— Work required —
How many separate lines of the data contain "section"? Give the count and nothing else.

--- Task material Enclosed Below ---

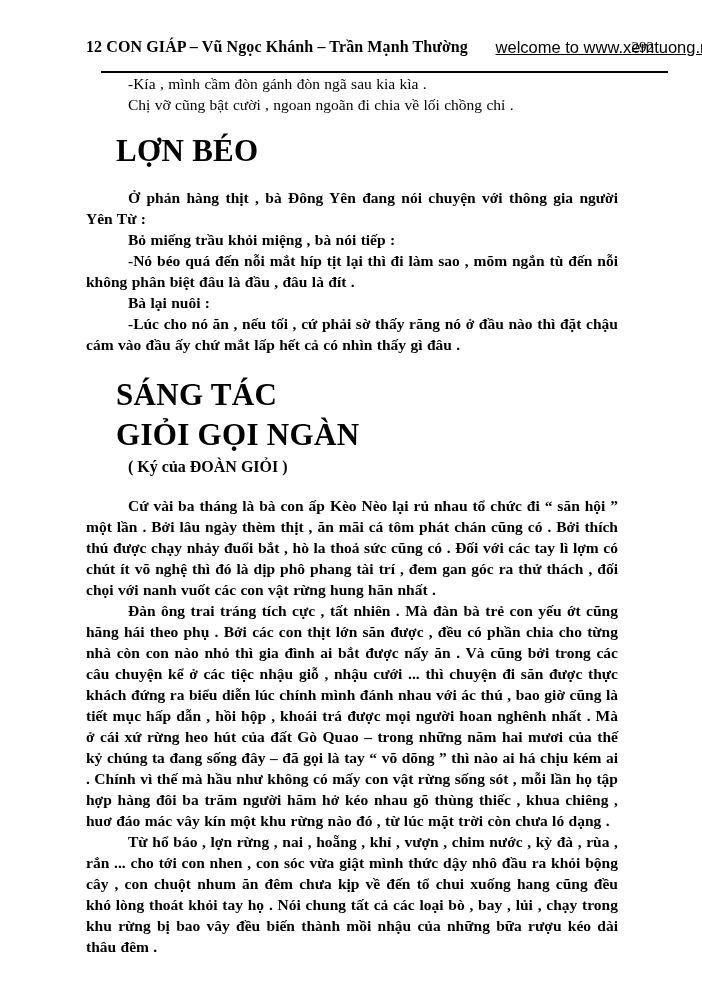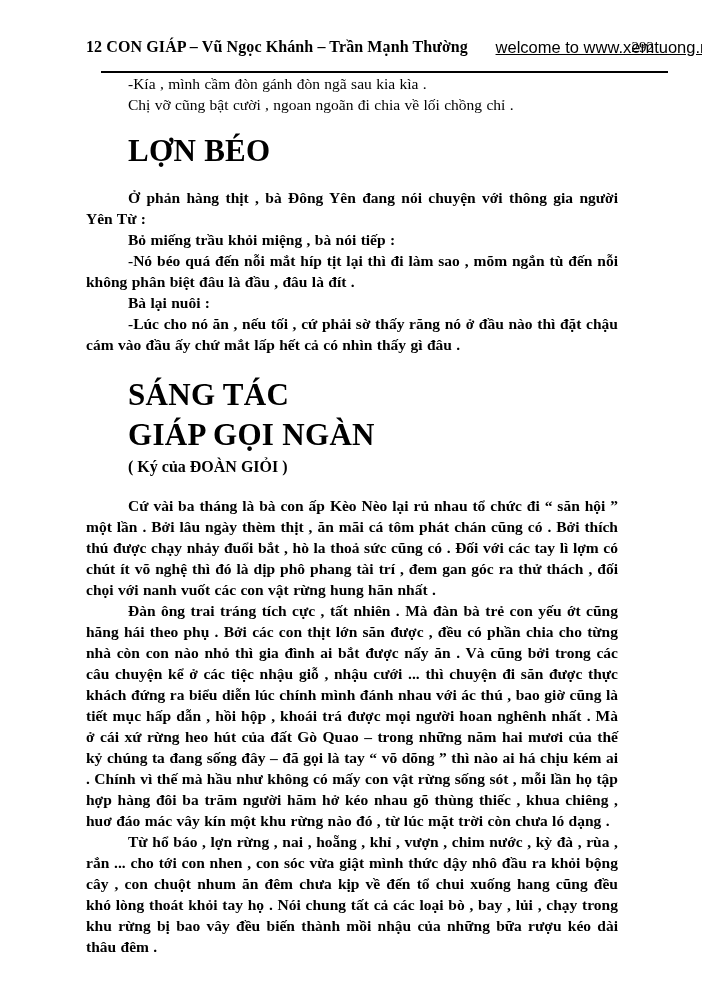--- a/index.html
+++ b/index.html
@@ -78,7 +78,7 @@
     font-weight: bold;
     font-size: 31px;
     line-height: 40px;
-    margin: 0 0 0 42px;
+    margin: 0 0 0 30px;
     letter-spacing: 0.3px;
     white-space: nowrap;
   }

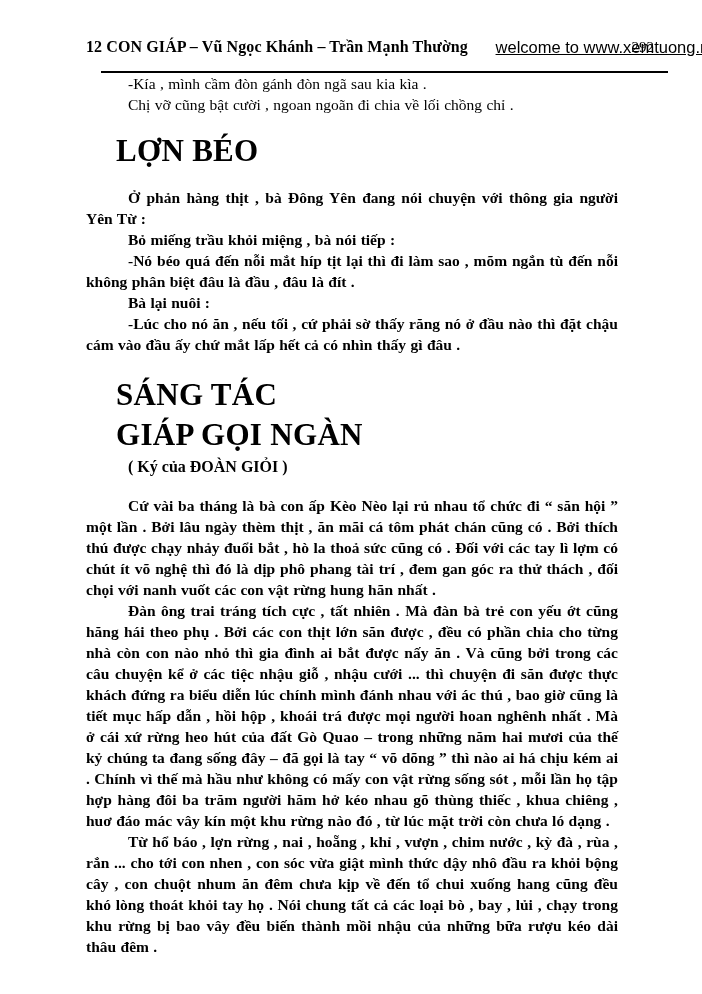--- a/index.html
+++ b/index.html
@@ -122,7 +122,7 @@
     </div>
 
     <h1 class="section-title h-sang-tac">SÁNG TÁC</h1>
-    <h1 class="section-title">GIÁP GỌI NGÀN</h1>
+    <h1 class="section-title">GIỎI GỌI NGÀN</h1>
     <div class="section-subtitle">( Ký của ĐOÀN GIỎI )</div>
 
     <div class="after-heading">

--- End of Enclosed Task material ---

— Solved exercise —
4